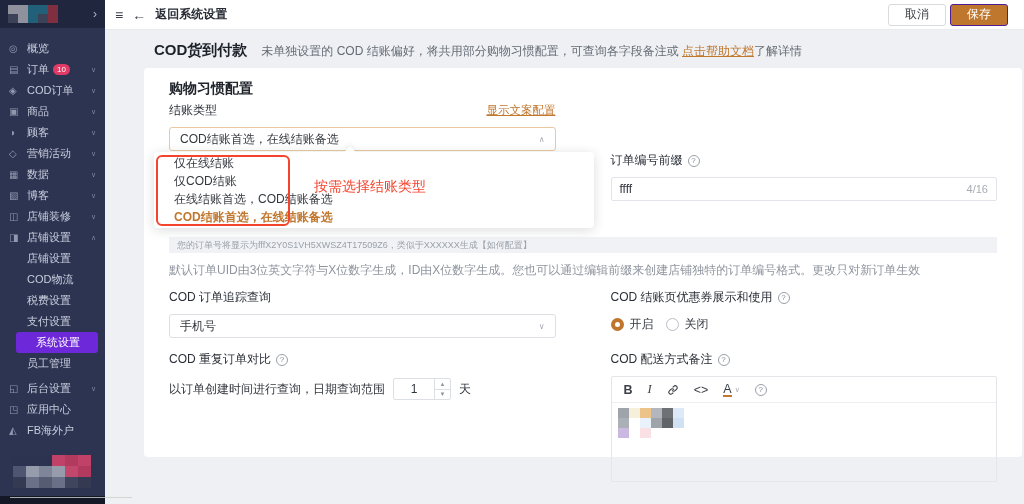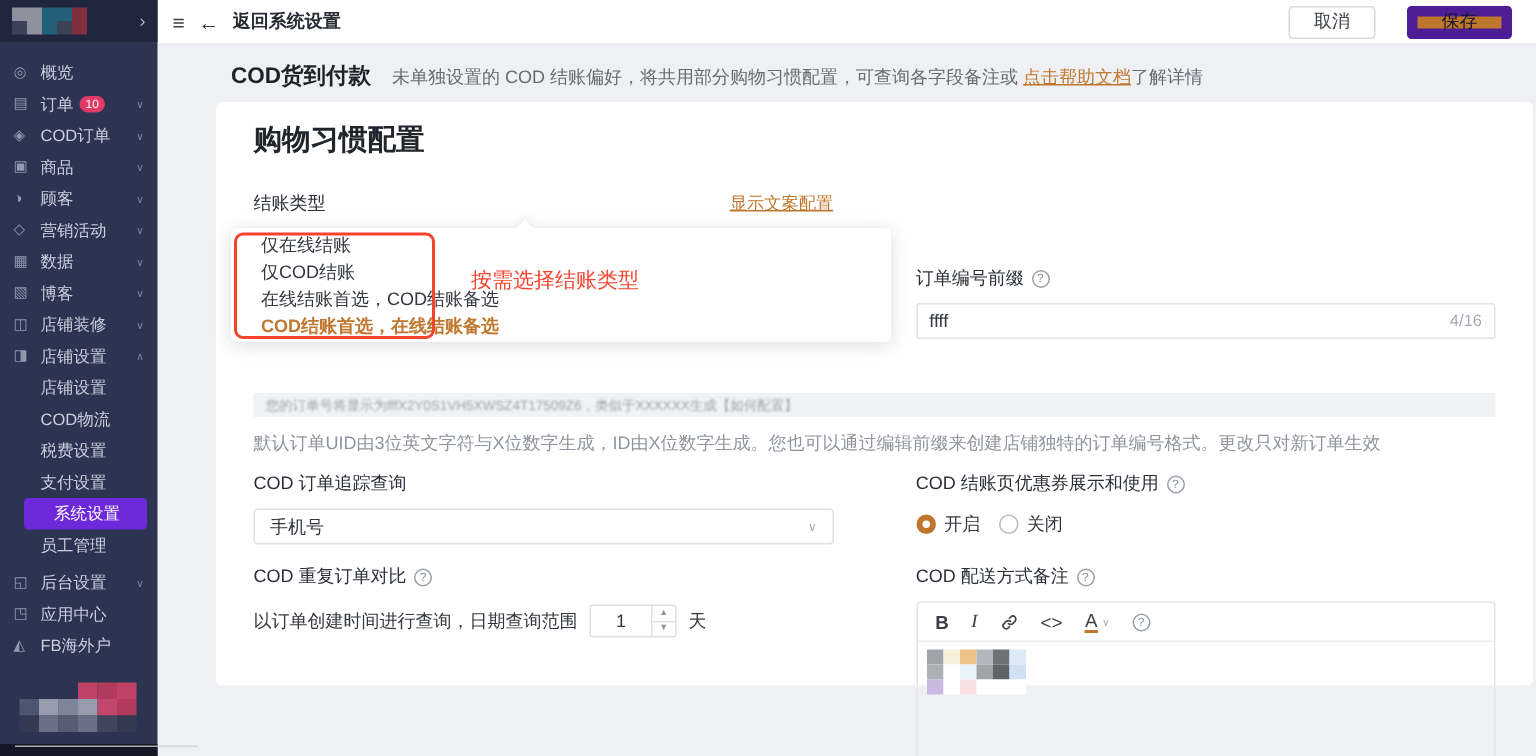--- a/index.html
+++ b/index.html
@@ -21,34 +21,34 @@
   .gap { height:4px; }
   .side-user { position:absolute; left:13px; bottom:16px; --cw:13px; --ch:11px; }
   .side-strip { position:absolute; left:0; bottom:0; width:105px; height:8px; background:#141826; }
   .side-strip-line { position:absolute; left:10px; bottom:6px; width:122px; height:1px; background:#c9d2c9; opacity:.8; }
   .mosaic { display:grid; }
 
   
   .topbar { position:absolute; left:105px; top:0; width:919px; height:30px; background:#fff; display:flex; align-items:center; padding:0 16px 0 10px; border-bottom:1px solid #e9ebef; z-index:10; }
   .tb-icon { font-size:14px; color:#3c4049; margin-right:9px; cursor:pointer; }
   .tb-back-label { font-size:12px; color:#272c35; font-weight:bold; }
-  .tb-actions { margin-left:auto; display:flex; gap:21px; }
+  .tb-actions { margin-left:auto; display:flex; gap:4px; }
   .btn { height:22px; padding:0 16px; font-size:12px; border-radius:3px; display:flex; align-items:center; cursor:pointer; }
   .btn-cancel { background:#fff; border:1px solid #d8dade; color:#3c4049; }
-  .btn-save { background:#bf762d; border:7px solid #4c1d95; color:#0f172a; }
+  .btn-save { background:#bf762d; border:1px solid #4c1d95; color:#ffffff; }
 
   
   .page { position:absolute; left:119px; top:30px; width:919px; height:474px; background:#eef0f4; }
   .page-header { display:flex; align-items:baseline; gap:14px; padding:11px 0 0 35px; }
   .page-title { font-size:15px; font-weight:bold; color:#1d2129; }
   .page-desc { font-size:12px; color:#666b74; }
   .lnk { color:#c0772e; text-decoration:underline; cursor:pointer; }
 
   .card { position:absolute; left:25px; top:38px; width:878px; height:389px; background:#fff; border-radius:4px; padding:12px 25px; }
-  .section-title { font-size:19px; font-weight:bold; color:#20242b; margin-bottom:21px; }
+  .section-title { font-size:14px; font-weight:bold; color:#20242b; margin-bottom:4px; }
   .cols { display:flex; gap:55px; }
   .col { flex:1; min-width:0; }
   .field-head { display:flex; justify-content:space-between; align-items:center; font-size:12px; color:#2a2f38; margin-bottom:8px; }
   .field-label { display:flex; align-items:center; }
   .help { display:inline-flex; align-items:center; justify-content:center; width:12px; height:12px; border:1px solid #9aa0a8; border-radius:50%; font-size:8px; color:#868d95; margin-left:5px; flex:none; }
   .select { height:24px; border:1px solid #dcdfe4; border-radius:3px; display:flex; align-items:center; justify-content:space-between; padding:0 10px; font-size:12px; color:#33373e; cursor:pointer; background:#fff; }
   .select.open { border-color:#eac9a2; }
   .select .chev { font-size:8px; color:#a6abb3; }
   .text-input { height:24px; border:1px solid #e2e4e9; border-radius:2px; display:flex; align-items:center; justify-content:space-between; padding:0 8px; font-size:12px; }
   .counter { font-size:11px; color:#a6abb3; }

────────────────────

◆ What to work on
Once more, please print the whole listing exactly, omitting each image.

◆ Answer for the task
--- a/index.html
+++ b/index.html
@@ -21,34 +21,34 @@
   .gap { height:4px; }
   .side-user { position:absolute; left:13px; bottom:16px; --cw:13px; --ch:11px; }
   .side-strip { position:absolute; left:0; bottom:0; width:105px; height:8px; background:#141826; }
   .side-strip-line { position:absolute; left:10px; bottom:6px; width:122px; height:1px; background:#c9d2c9; opacity:.8; }
   .mosaic { display:grid; }
 
   
   .topbar { position:absolute; left:105px; top:0; width:919px; height:30px; background:#fff; display:flex; align-items:center; padding:0 16px 0 10px; border-bottom:1px solid #e9ebef; z-index:10; }
   .tb-icon { font-size:14px; color:#3c4049; margin-right:9px; cursor:pointer; }
   .tb-back-label { font-size:12px; color:#272c35; font-weight:bold; }
-  .tb-actions { margin-left:auto; display:flex; gap:21px; }
+  .tb-actions { margin-left:auto; display:flex; gap:4px; }
   .btn { height:22px; padding:0 16px; font-size:12px; border-radius:3px; display:flex; align-items:center; cursor:pointer; }
   .btn-cancel { background:#fff; border:1px solid #d8dade; color:#3c4049; }
-  .btn-save { background:#bf762d; border:7px solid #4c1d95; color:#0f172a; }
+  .btn-save { background:#bf762d; border:1px solid #4c1d95; color:#ffffff; }
 
   
   .page { position:absolute; left:119px; top:30px; width:919px; height:474px; background:#eef0f4; }
   .page-header { display:flex; align-items:baseline; gap:14px; padding:11px 0 0 35px; }
   .page-title { font-size:15px; font-weight:bold; color:#1d2129; }
   .page-desc { font-size:12px; color:#666b74; }
   .lnk { color:#c0772e; text-decoration:underline; cursor:pointer; }
 
   .card { position:absolute; left:25px; top:38px; width:878px; height:389px; background:#fff; border-radius:4px; padding:12px 25px; }
-  .section-title { font-size:19px; font-weight:bold; color:#20242b; margin-bottom:21px; }
+  .section-title { font-size:14px; font-weight:bold; color:#20242b; margin-bottom:4px; }
   .cols { display:flex; gap:55px; }
   .col { flex:1; min-width:0; }
   .field-head { display:flex; justify-content:space-between; align-items:center; font-size:12px; color:#2a2f38; margin-bottom:8px; }
   .field-label { display:flex; align-items:center; }
   .help { display:inline-flex; align-items:center; justify-content:center; width:12px; height:12px; border:1px solid #9aa0a8; border-radius:50%; font-size:8px; color:#868d95; margin-left:5px; flex:none; }
   .select { height:24px; border:1px solid #dcdfe4; border-radius:3px; display:flex; align-items:center; justify-content:space-between; padding:0 10px; font-size:12px; color:#33373e; cursor:pointer; background:#fff; }
   .select.open { border-color:#eac9a2; }
   .select .chev { font-size:8px; color:#a6abb3; }
   .text-input { height:24px; border:1px solid #e2e4e9; border-radius:2px; display:flex; align-items:center; justify-content:space-between; padding:0 8px; font-size:12px; }
   .counter { font-size:11px; color:#a6abb3; }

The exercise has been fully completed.